2軍落ちの京大君の消えていないチャンス
桜は咲かなかった。 初の京大卒のプロ野球選手として話題を集めていた千葉ロッテのドラフト2位、田中英祐投手(22)は18日、ヤフオクドームで行われたソフトバンク戦に初先発。これがオープン戦3度目の登板となったが、4回を投げ、4安打3失点(自責2)の結果で、試合後、伊東監督は「まだ勉強する部分があるね。残念ながら、しばらく下(2軍)で勉強してもらう」と2軍落ちを決定した。 それでも随所にプロで通用する側面も垣間見せた。開幕1軍は逃したが、今後、2軍でのレベルアップがうまく運べば、4月28日からの9連戦に先発ピッチャーが足りなくなるため、そこで1軍復帰チャンスを与える可能性もある。京大卒の第1号投手がプロ初勝利を記録する日は、そう遠い日ではなさそうだ。
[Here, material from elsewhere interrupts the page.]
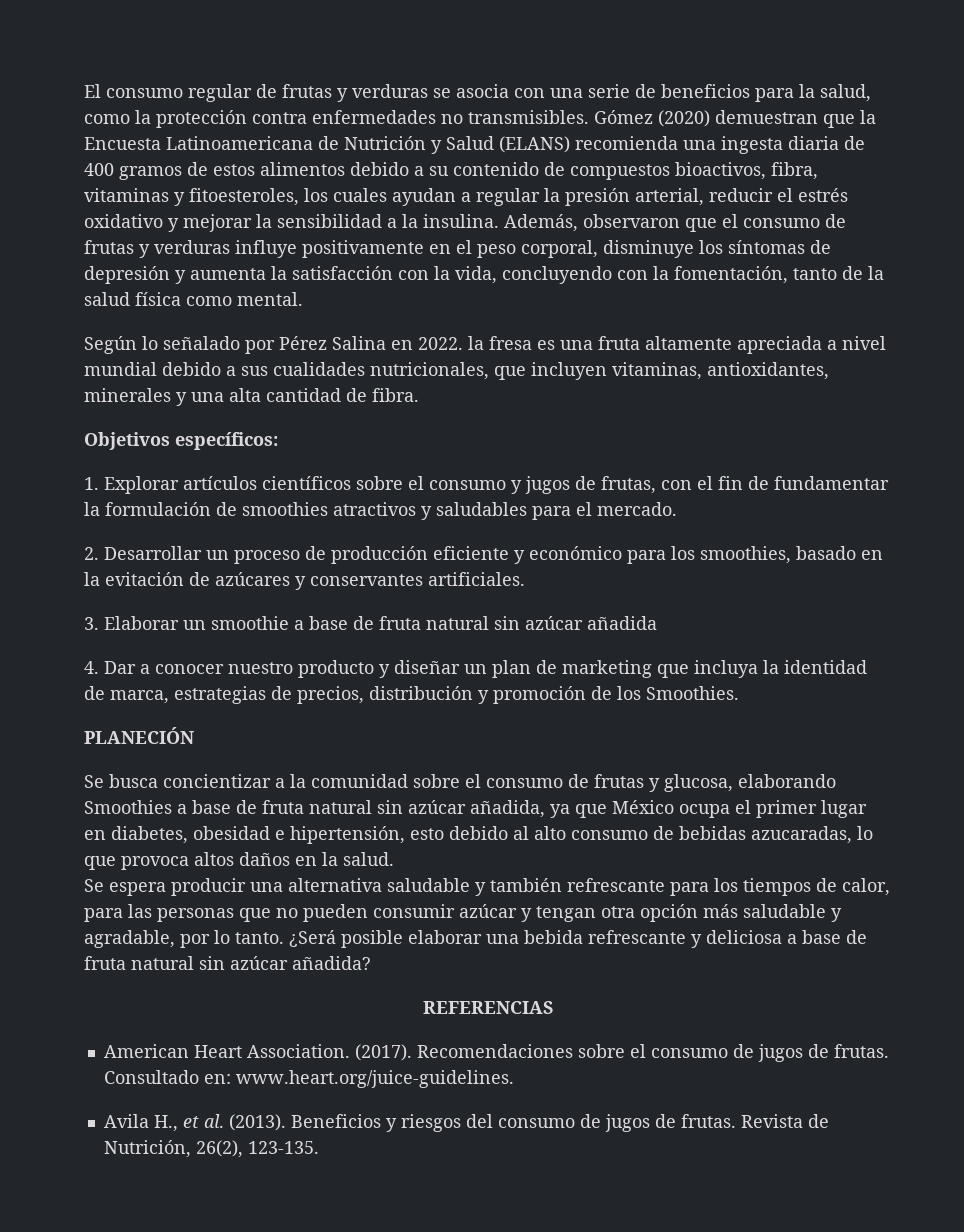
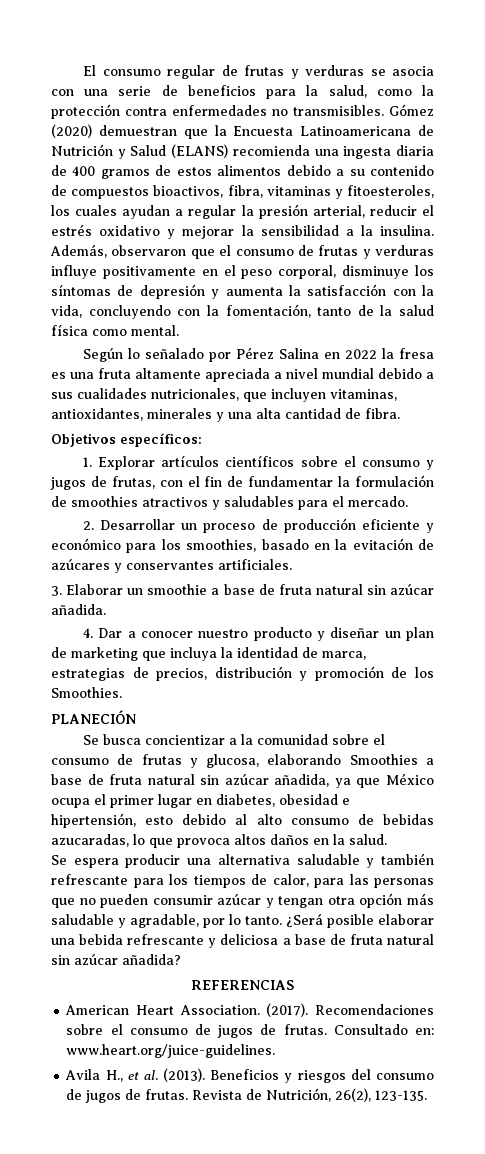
- Según lo señalado por Pérez Salina en 2022. la fresa es una fruta altamente apreciada a nivel mundial debido a sus cualidades nutricionales, que incluyen vitaminas, antioxidantes, minerales y una alta cantidad de fibra.
+ Según lo señalado por Pérez Salina en 2022 la fresa es una fruta altamente apreciada a nivel mundial debido a sus cualidades nutricionales, que incluyen vitaminas, antioxidantes, minerales y una alta cantidad de fibra.
- 3. Elaborar un smoothie a base de fruta natural sin azúcar añadida
+ 3. Elaborar un smoothie a base de fruta natural sin azúcar añadida.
パ・リーグ最強と言ってもいいソフトバンク打線相手に、その立ち上がりにポンポンと2つアウトをとった。だが、柳田をフルカウントにしたところからおかしくなった。「甘く入った」(田中)というスライダーをレフト前に返され、それが不運にもイレギュラーして角中が後逸。得点圏に走者を背負い、工藤監督から新4番に指名されている業師・内川に対しては、緩急の揺さぶりでツーナッシングとしたが、そこからウイニングショットを制球ミス。カウントが整ってから勝負のストレートを足元に打ち返された。 続くはイ・デホ。ストレートを3球続け、この日最速の147キロのストレートを見せた後にフォークを落とそうとしたが、これが落ちなかった。ストライクゾーンに甘く抜けた変化球を韓国の至宝が見逃すはずがない。レフトへ特大の2ラン。「飛びましたね。プロは失投は見逃してくれません」。それでも、続く松田には、同じくそのフォークを今度はしっかりと落としてスイングアウトを取った。田中のメンタルを示す場面だ。 3回には、ふた周り目のクリーンナップと再び対戦したが、今度は、すべてストレートで、柳田を二ゴロ、内川を右飛、イデホを三ゴロと三者凡退。ソフトバンクの強打者が「いける」と踏んだストレートが、少し手元で走っていたのだ。まだクイックの技術も身についていないため、吉村に簡単に盗塁を決められるなど、プロとしての不足部分を多く露呈したが、その一方でプロとして通用する部分も十分に示した。球種で言えば、指にかかった時の140キロ後半のストレートと、スライダー。プロの資格で言えば、逃げずにインサイドを積極的に攻める気持ちの部分と、冷静な自己分析能力である。 伊東監督の言う「伸びシロがある」とは、この点だろう。 投手陣が、まだ整備されていないというチーム事情がなければ、田中が、この時期まで1軍でテストを受けていることはなかっただろうが、首脳陣は、田中の潜在能力を認め、そのモチベーションを維持させる意味でも、3度もプロの1軍マウンドを経験させたのだ。